Die neuen Machthaber, die selbsternannten Retter des Volkes, unterdrücken dieses mit eiserner Hand und errichten immer neue ebenjener Mauern aus Misstrauen und Lügen. Der Alltag wird zum Überlebenskampf, während die Mächtigen in ihrem Wohlstand schwelgen und die Peitsche schwingen. Doch die Menschen, die ihnen einst folgten, lieben ihre Unterdrücker mit einer fast religiösen Inbrunst. Schließlich gibt es nichts Beruhigenderes, als in einem Käfig zu sitzen, wenn man glaubt, die Stäbe wären zum eigenen Schutz da.
In dieser dystopischen Gesellschaft ist das größte Paradox, dass die Opfer ihren Henker verehren und sich selbst als die Erwachten betrachten, während die letzten Funken der Menschlichkeit im Schatten verblassen. Die Luft ist schwer von Zynismus, und der Abgrund, in den die Menschheit blickt, ist nur noch ein Spiegel ihrer eigenen Verblendung.

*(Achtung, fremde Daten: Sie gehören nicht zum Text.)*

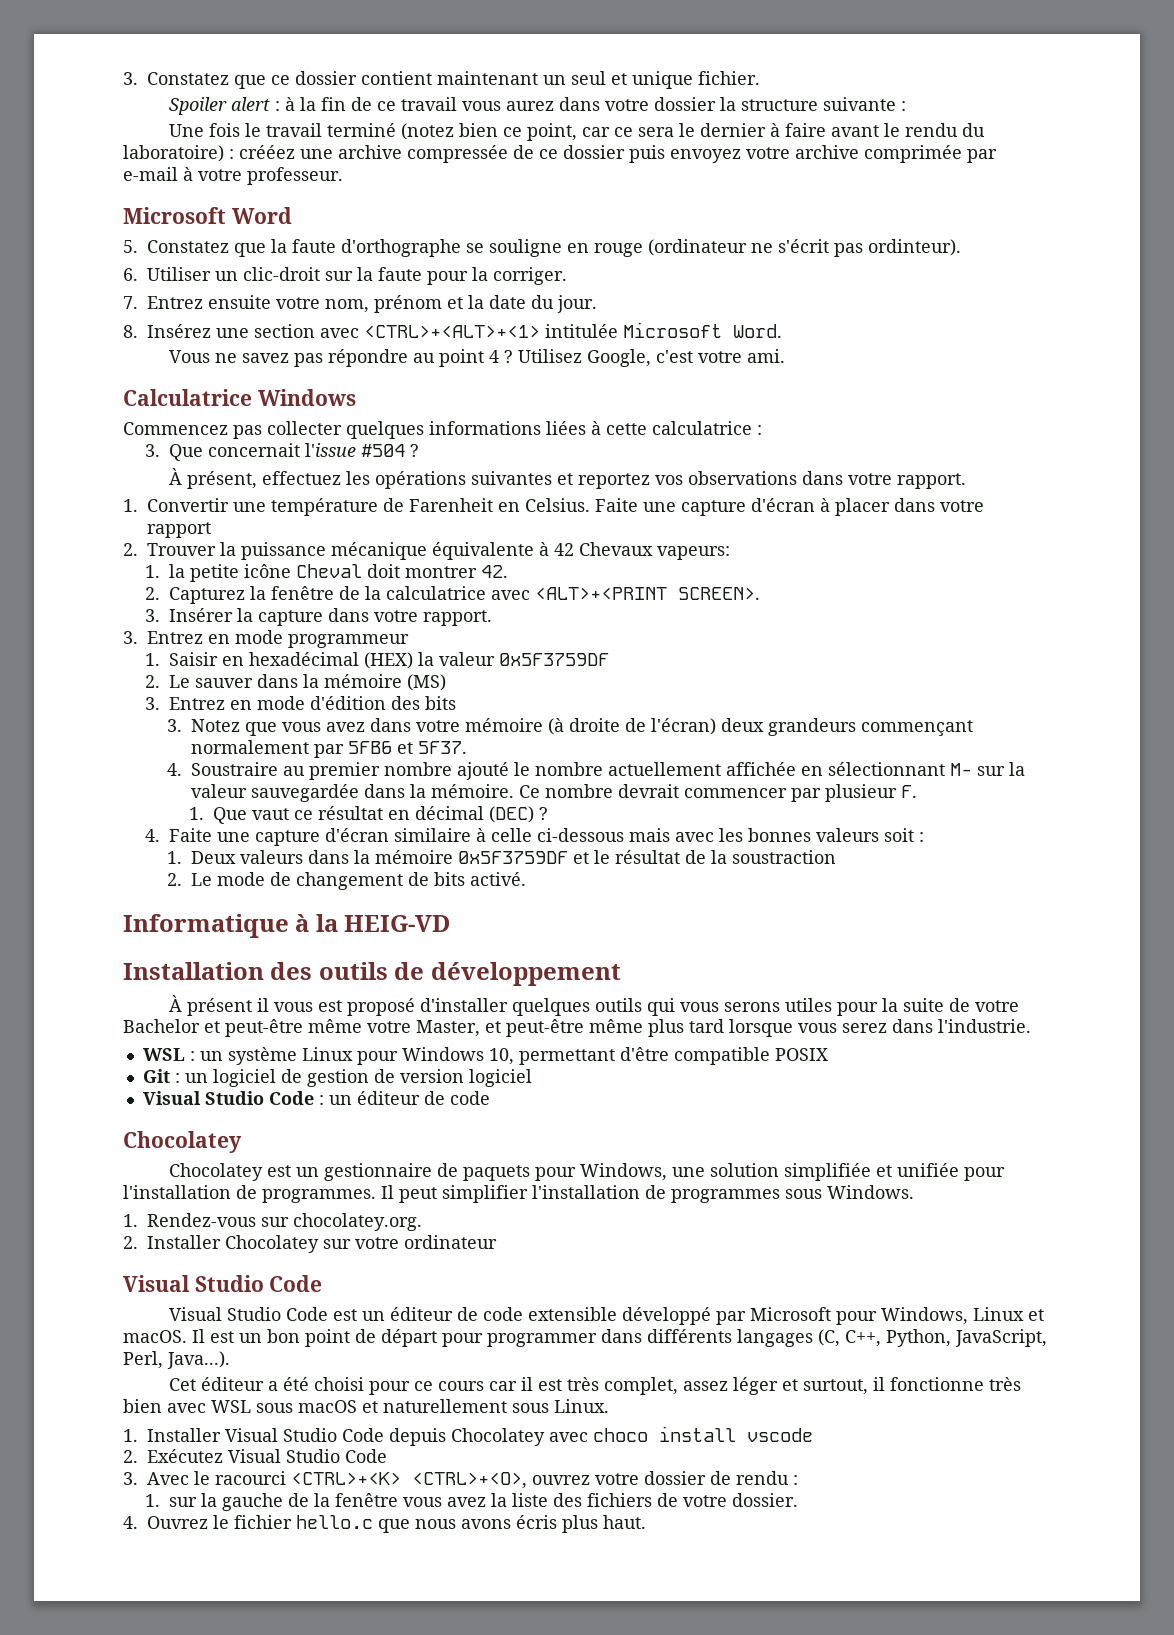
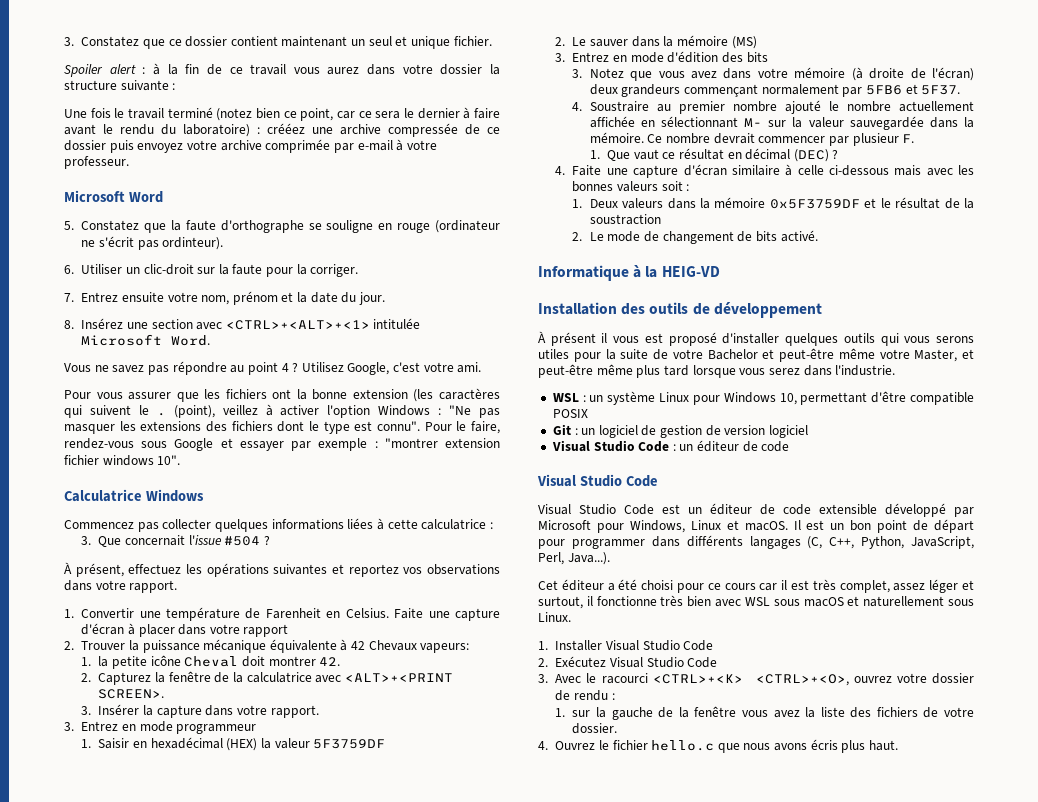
(786, 356) none -> [64,388,500,402] [64,404,501,418] [64,421,501,434] [64,438,501,451] [64,455,181,466] // Pour vous assurer que les fichiers ont la bonne extension (les caractères qui suivent le . (point), veillez à activer l'option Windows : "Ne pas masquer les extensions des fichiers dont le type est connu". Pour le faire, rendez-vous sous Google et essayer par exemple : "montrer extension fichier windows 10".
[498,653,609,666] 0x5F3759DF -> [313,739,386,749] 5F3759DF
[123,1131,242,1153] [169,1163,1006,1181] [123,1185,914,1203] [123,1213,422,1231] [123,1235,497,1253] // Chocolatey // Chocolatey est un gestionnaire de paquets pour Windows, une solution simplifiée et unifiée pour l'installation de programmes. Il peut simplifier l'installation de programmes sous Windows. // 1. Rendez-vous sur chocolatey.org. // 2. Installer Chocolatey sur votre ordinateur -> (790, 446) none
[389,1426,813,1446] depuis Chocolatey avec choco install vscode -> (714, 645) none

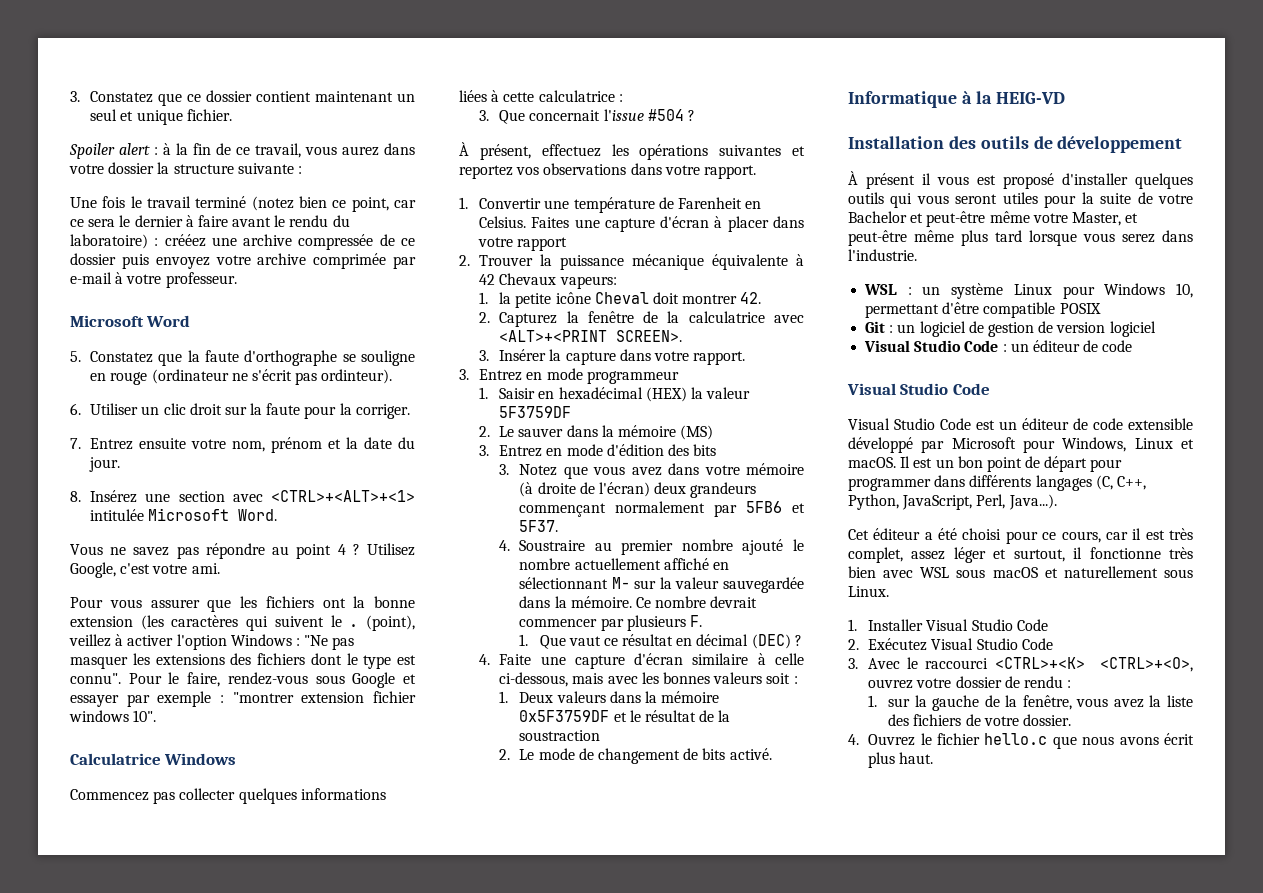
[250,64,287,75] travail -> [255,143,301,158] travail,
[143,264,194,275] clic-droit -> [163,403,222,415] clic droit
[394,608,424,619] Faite -> [531,217,570,228] Faites
[589,116,635,128] affichée -> [663,558,709,570] affiché
[852,133,899,146] plusieur -> [626,615,686,631] plusieurs
[828,165,889,176] ci-dessous -> [499,672,569,687] ci-dessous,
[936,336,974,343] serons -> [955,194,998,204] seront
[724,583,756,590] cours -> [1061,531,1101,543] cours,
[601,673,648,684] racourci -> [925,658,989,669] raccourci
[694,706,737,717] fenêtre -> [1022,695,1072,710] fenêtre,
[810,739,838,750] écris -> [1164,733,1194,745] écrit

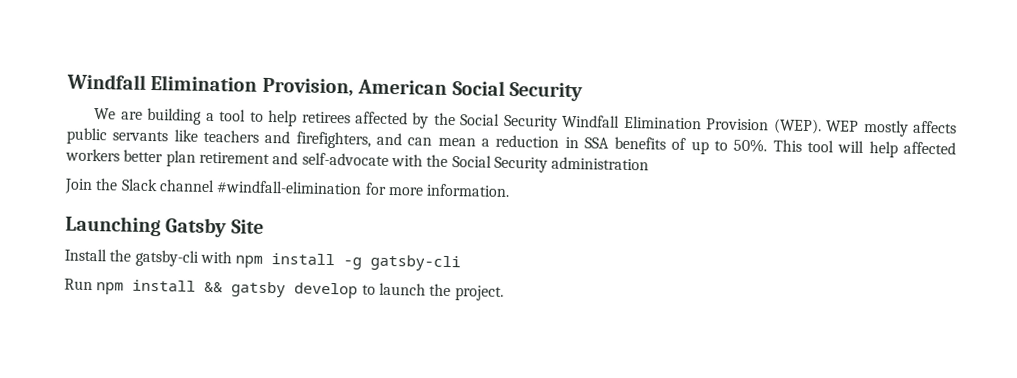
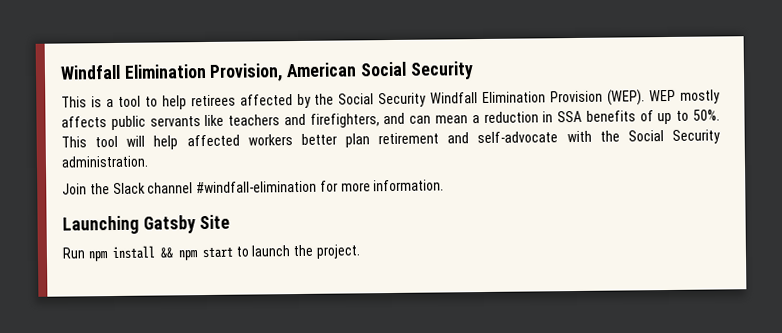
[94,107,203,125] We are building -> [61,96,102,108] This is
[551,156,650,171] administration -> [61,155,148,168] administration.
[64,248,462,272] // Install the gatsby-cli with npm install -g gatsby-cli -> (231, 222) none
[231,281,359,299] gatsby develop -> [177,246,233,261] npm start

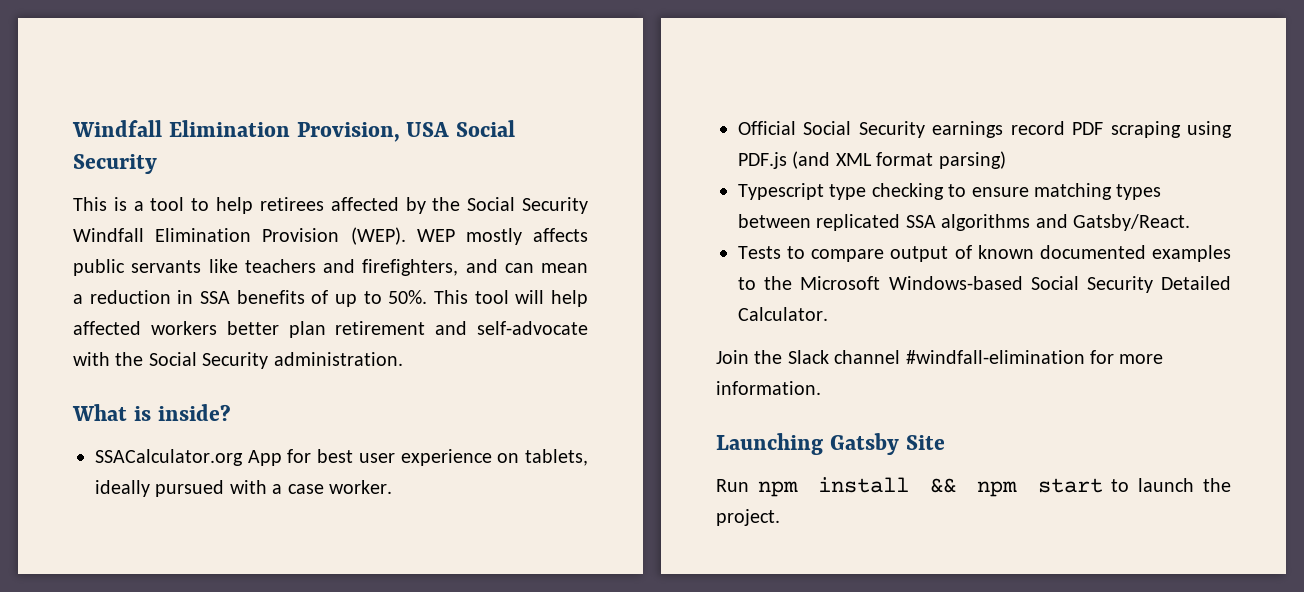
[286,62,358,78] American -> [406,122,450,137] USA
(148, 161) none -> [72,404,231,421] [95,449,588,466] [95,480,392,497] [738,121,1232,138] [738,151,1006,169] [738,183,1162,200] [738,214,1190,231] [738,245,1231,262] [738,276,1231,293] [738,307,828,321] // What is inside? // SSACalculator.org App for best user experience on tablets, ideally pursued with a case worker. // Official Social Security earnings record PDF scraping using PDF.js (and XML format parsing) // Typescript type checking to ensure matching types between replicated SSA algorithms and Gatsby/React. // Tests to compare output of known documented examples to the Microsoft Windows-based Social Security Detailed Calculator.

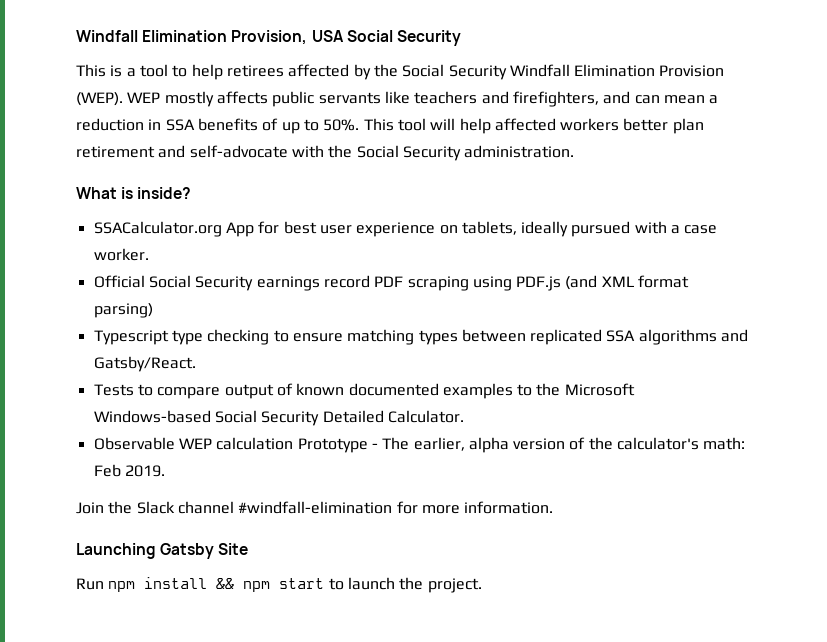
(828, 314) none -> [93,437,746,453] [93,464,165,477] // Observable WEP calculation Prototype - The earlier, alpha version of the calculator's math: Feb 2019.

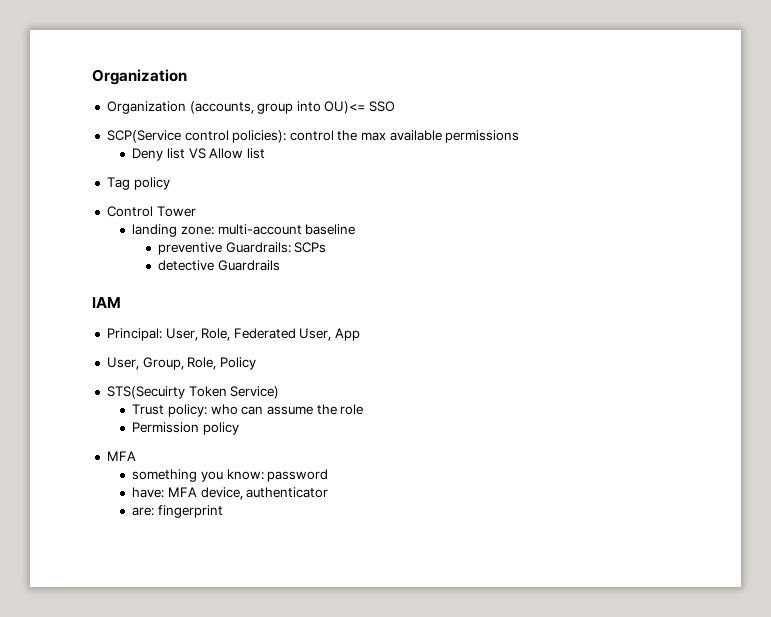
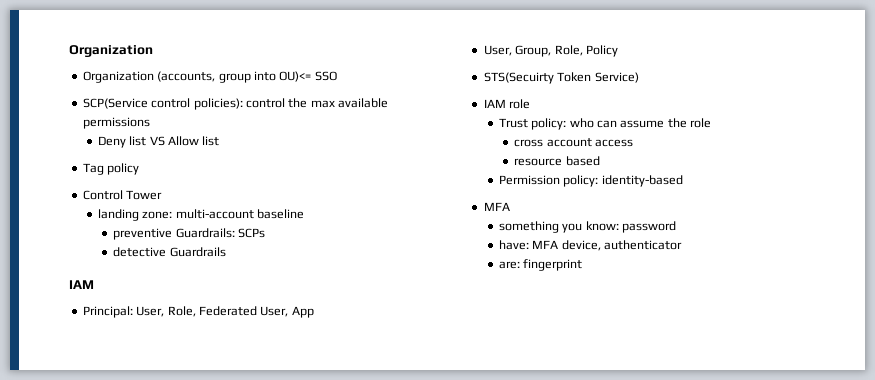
(280, 392) none -> [483,99,531,109] // IAM role
(364, 409) none -> [514,138,633,147] [514,156,600,166] // cross account access // resource based
[203,422,240,435] policy -> [563,175,683,187] policy: identity-based

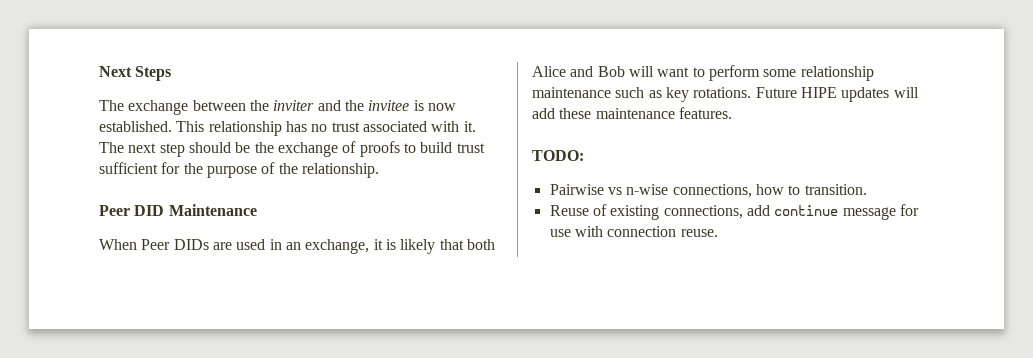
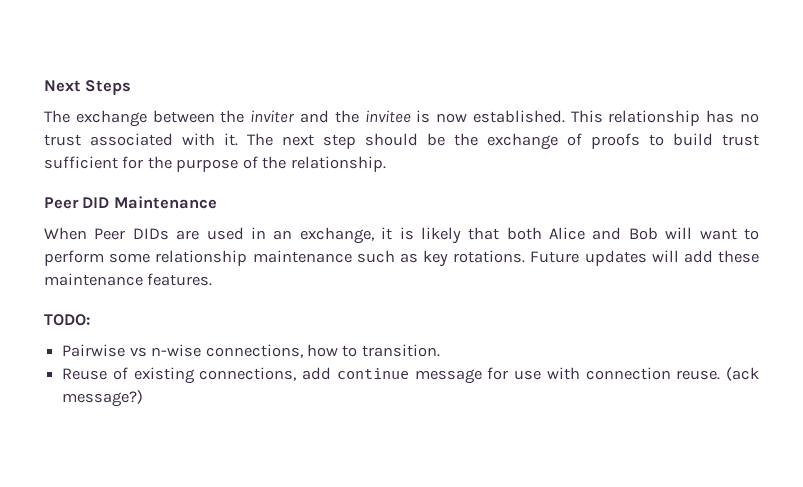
[800,87,837,98] HIPE -> (580, 257) none
(718, 233) none -> [726,367,759,381] [62,390,144,407] (ack message?)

Der Vormarsch der Rechten begann mit den Corona-Maßnahmen. Den Virus konnten wir besiegen – aber er hat die Menschheit mit einer weitaus schlimmeren Krankheit angesteckt: der Seuche des kollektiven Wahnsinns, wo die Wahrheit im Morast der Ignoranz ertrinkt und die Vernunft zur ewigen Gefangenen der Dummheit wird. Willkommen in der neuen Ära der relativen Wahrheiten, wo Ignoranz als Tugend gefeiert wird und die Vernunft in Ketten liegt – eine triumphale Tragödie der modernen Zeit.